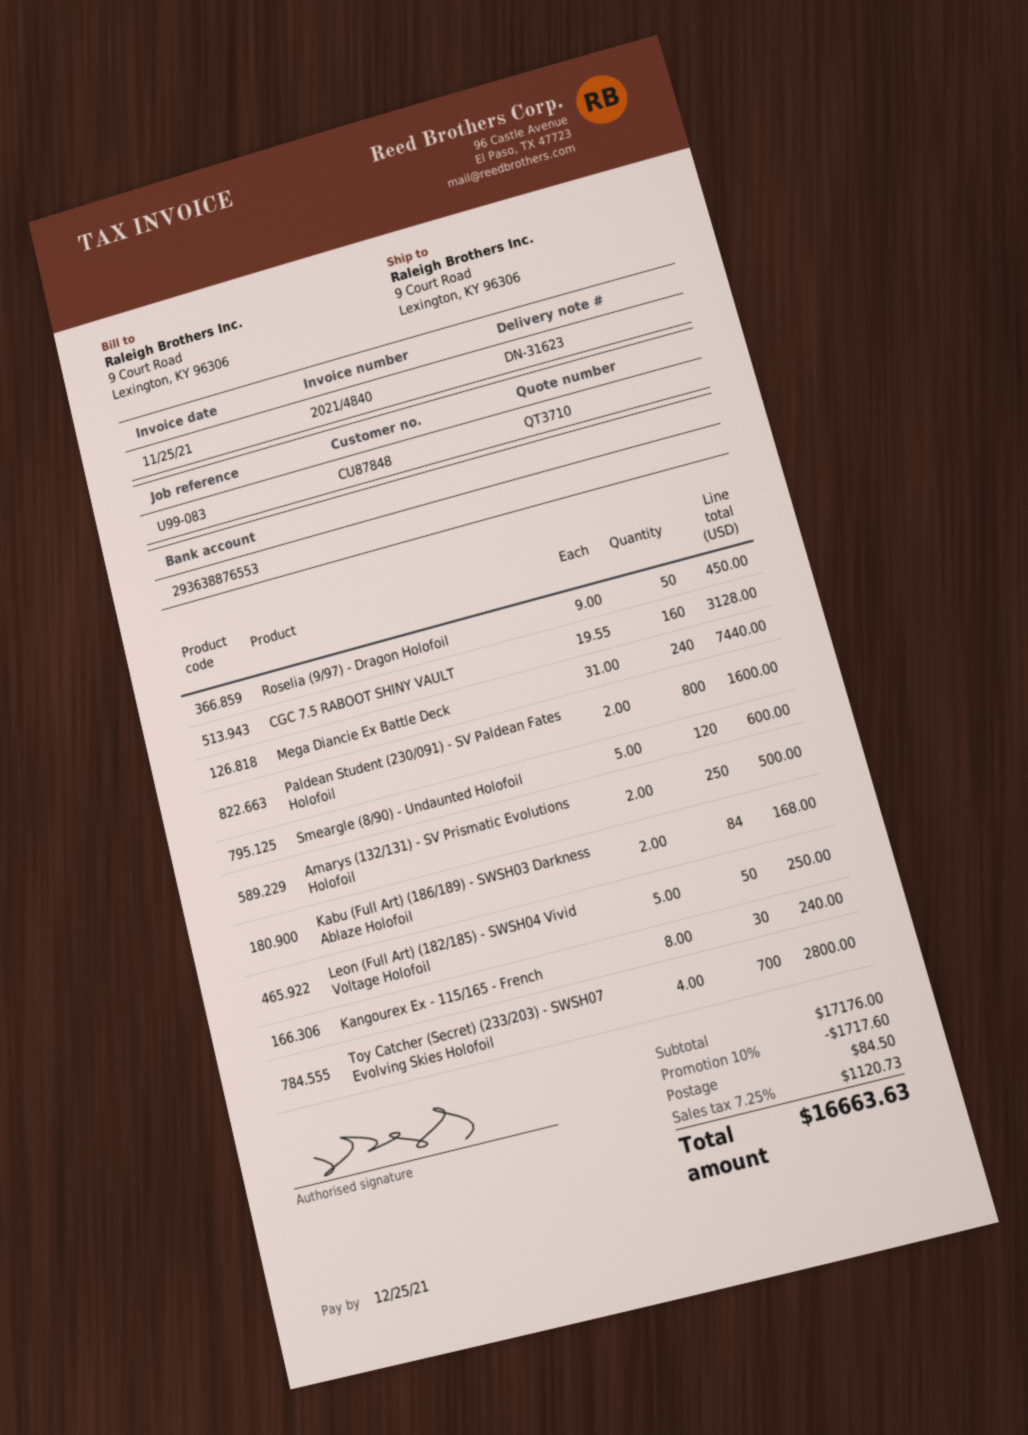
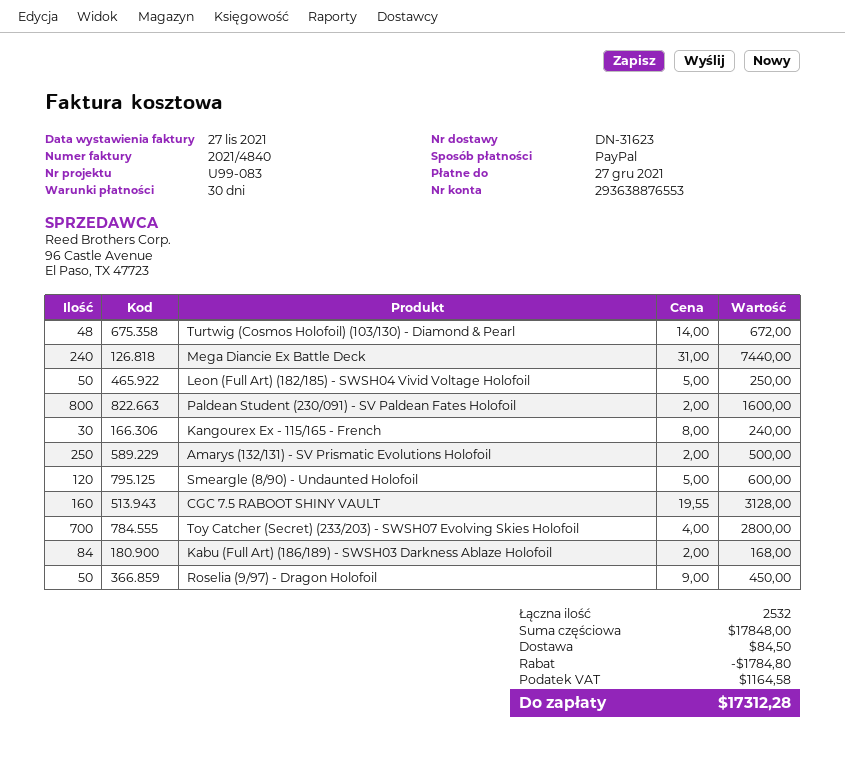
invoice date: 2021-11-25 -> 2021-11-27
due date: 2021-12-25 -> 2021-12-27
Turtwig (Cosmos Holofoil) (103/130) - Diamond & Pearl: none -> 48 x 14.00 = 672.00
subtotal: 17176.00 -> 17848.00
discount: 1717.60 -> 1784.80
tax: 1120.73 -> 1164.58
total: 16663.63 -> 17312.28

** Goal of the exercise **
The goal is an exact reprint of the entries, leaving out the pictures.

** Your solution **
invoice date: 2021-11-25 -> 2021-11-27
due date: 2021-12-25 -> 2021-12-27
Turtwig (Cosmos Holofoil) (103/130) - Diamond & Pearl: none -> 48 x 14.00 = 672.00
subtotal: 17176.00 -> 17848.00
discount: 1717.60 -> 1784.80
tax: 1120.73 -> 1164.58
total: 16663.63 -> 17312.28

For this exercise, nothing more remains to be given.